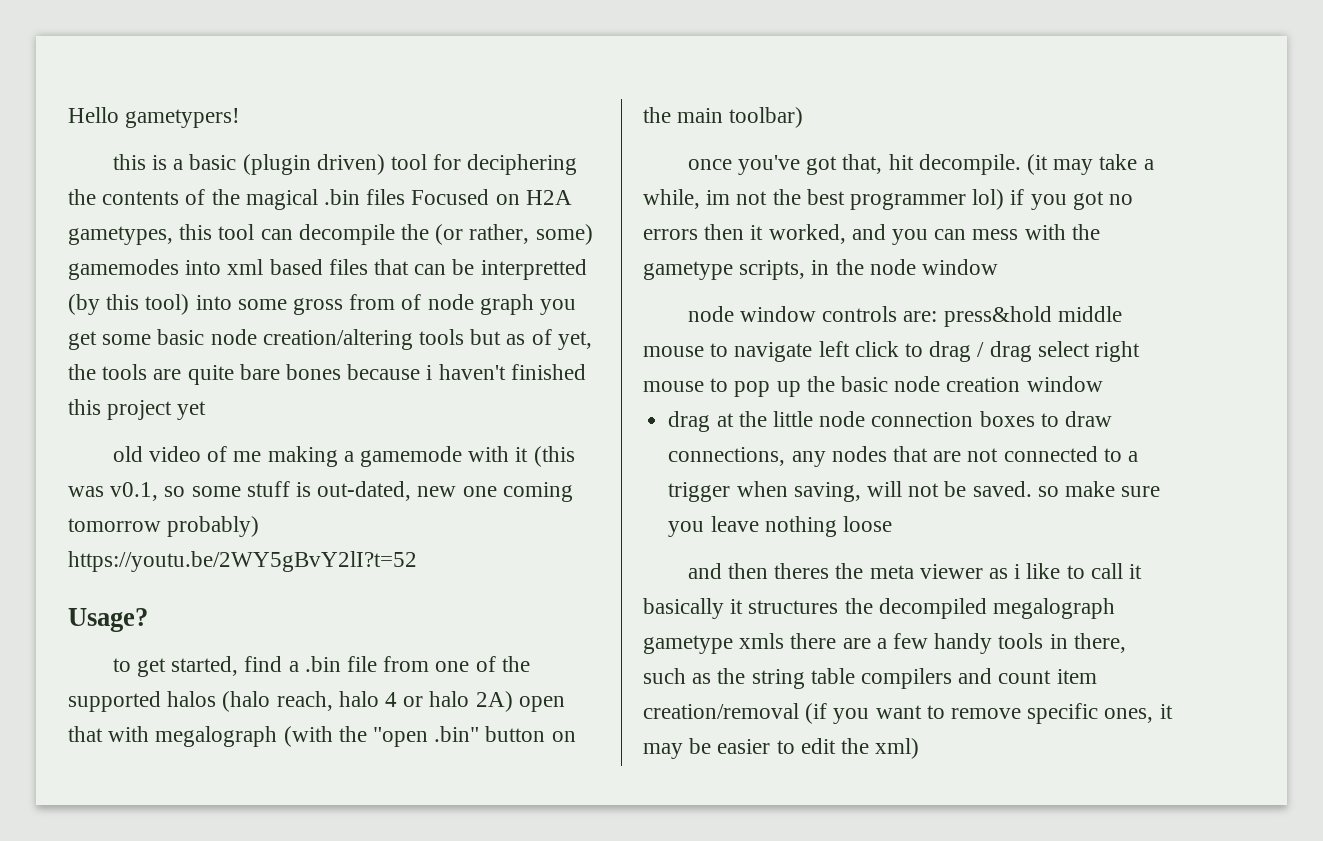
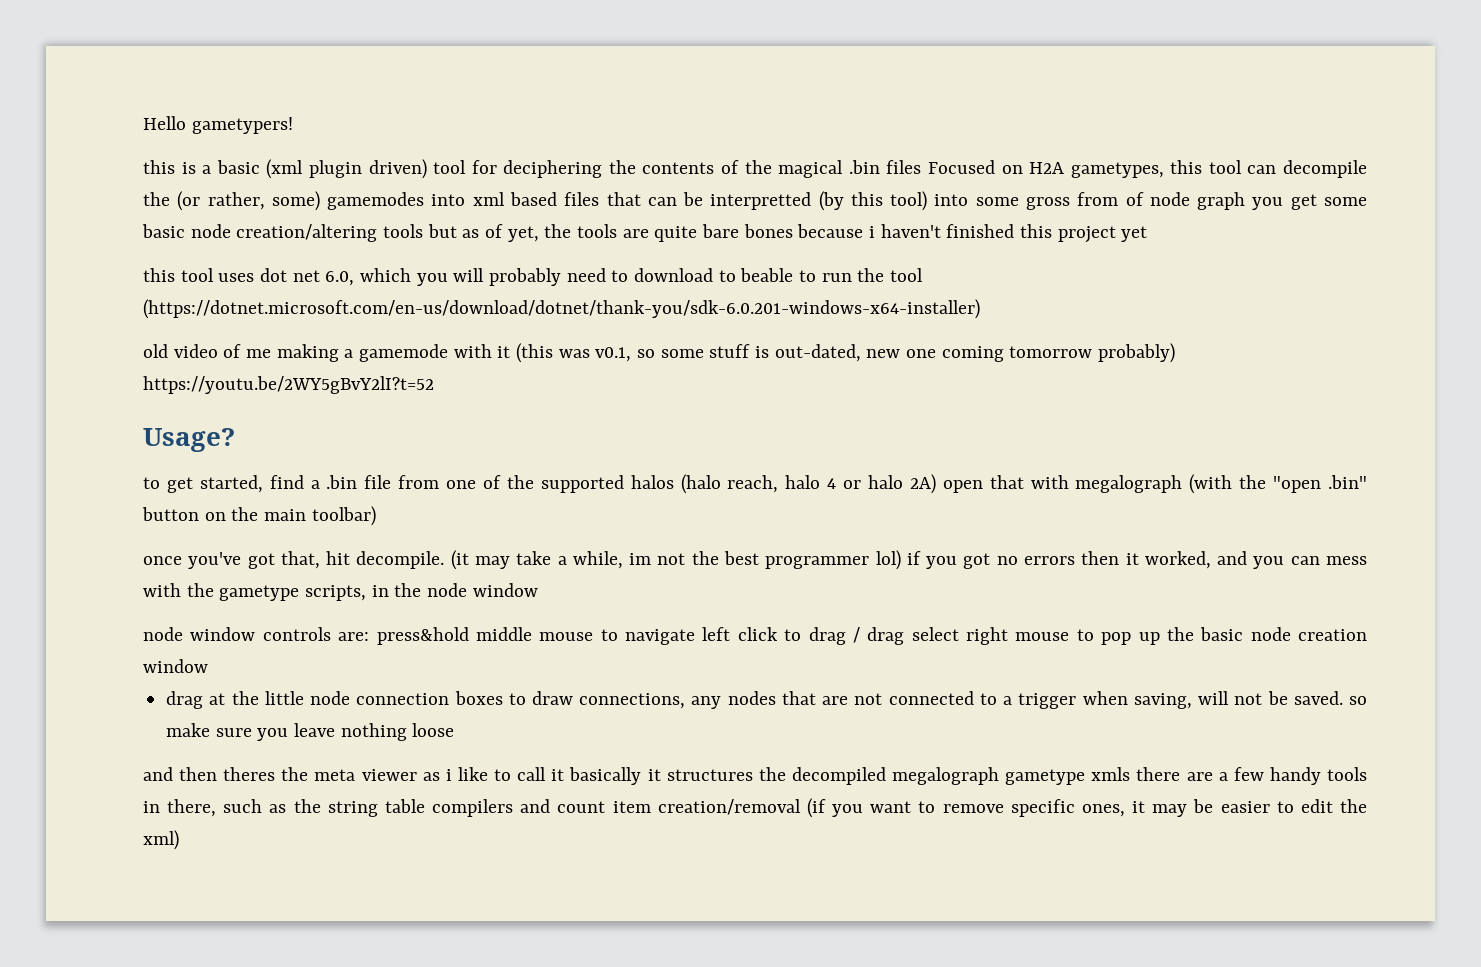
[242,154,311,175] (plugin -> [266,159,362,179] (xml plugin
(207, 410) none -> [143,268,924,286] [143,299,980,319] // this tool uses dot net 6.0, which you will probably need to download to beable to run the tool (https://dotnet.microsoft.com/en-us/download/dotnet/thank-you/sdk-6.0.201-windows-x64-installer)

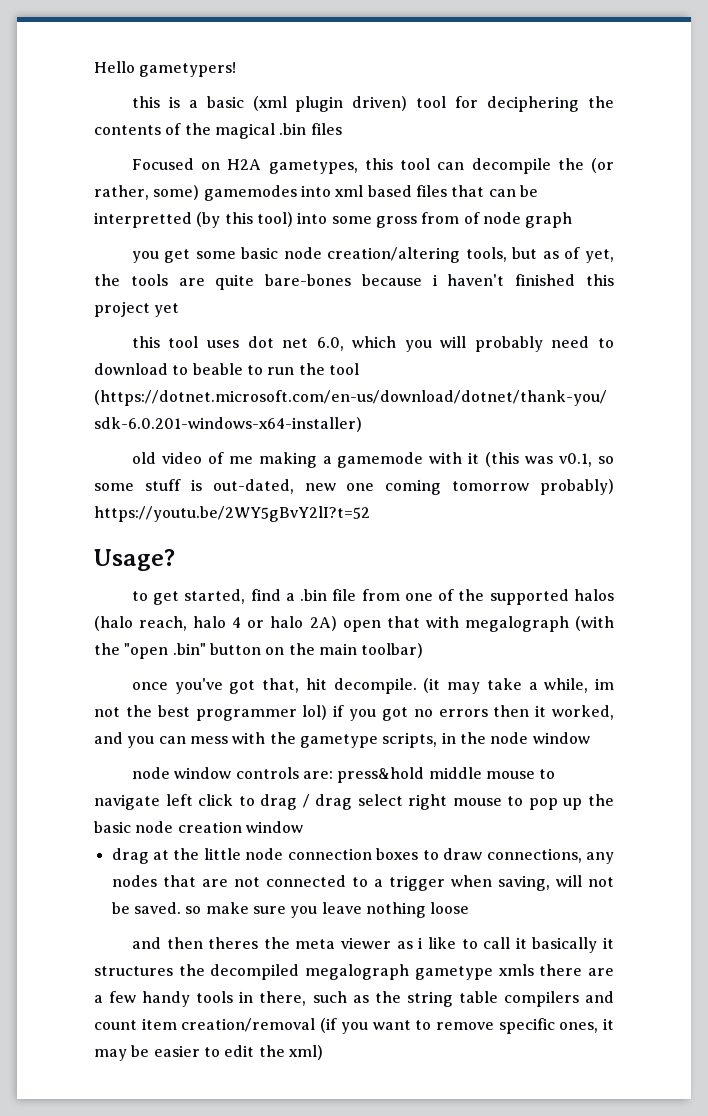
(922, 167) none -> (342, 129) //
(1246, 201) none -> (573, 220) //
[383,224,424,238] tools -> [465,247,507,262] tools,
[702,224,793,238] bare bones -> [265,274,352,286] bare-bones

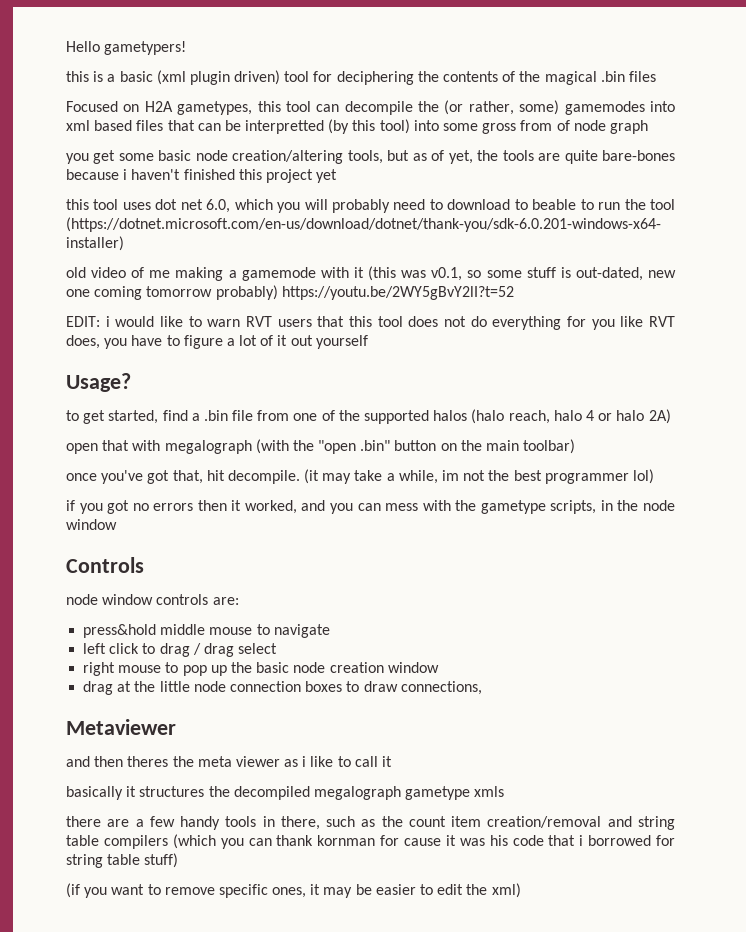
(370, 514) none -> [66,316,675,330] [66,335,368,349] // EDIT: i would like to warn RVT users that this tool does not do everything for you like RVT does, you have to figure a lot of it out yourself
(337, 623) none -> (671, 416) //
(328, 712) none -> (654, 476) //
(590, 738) none -> [66,557,144,573] // Controls
(333, 775) none -> (239, 601) //
(160, 802) none -> (330, 631) //
(403, 800) none -> (278, 648) //
[586,852,614,864] [111,875,615,891] [111,902,470,918] any nodes that are not connected to a trigger when saving, will not be saved. so make sure you leave nothing loose -> [66,719,176,735] // Metaviewer
(527, 943) none -> (393, 761) //
(534, 970) none -> (505, 791) //
[406,991,614,1007] [94,1018,316,1032] string table compilers and count item creation/removal -> [408,816,675,830] [66,834,675,849] [66,853,179,868] count item creation/removal and string table compilers (which you can thank kornman for cause it was his code that i borrowed for string table stuff) //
•••
How to complete this task:
Which of the lines above hold the string "none"? Copy each one.

Solution for this exercise:
(207, 410) none -> [143,268,924,286] [143,299,980,319] // this tool uses dot net 6.0, which you will probably need to download to beable to run the tool (https://dotnet.microsoft.com/en-us/download/dotnet/thank-you/sdk-6.0.201-windows-x64-installer)
(922, 167) none -> (342, 129) //
(1246, 201) none -> (573, 220) //
(370, 514) none -> [66,316,675,330] [66,335,368,349] // EDIT: i would like to warn RVT users that this tool does not do everything for you like RVT does, you have to figure a lot of it out yourself
(337, 623) none -> (671, 416) //
(328, 712) none -> (654, 476) //
(590, 738) none -> [66,557,144,573] // Controls
(333, 775) none -> (239, 601) //
(160, 802) none -> (330, 631) //
(403, 800) none -> (278, 648) //
(527, 943) none -> (393, 761) //
(534, 970) none -> (505, 791) //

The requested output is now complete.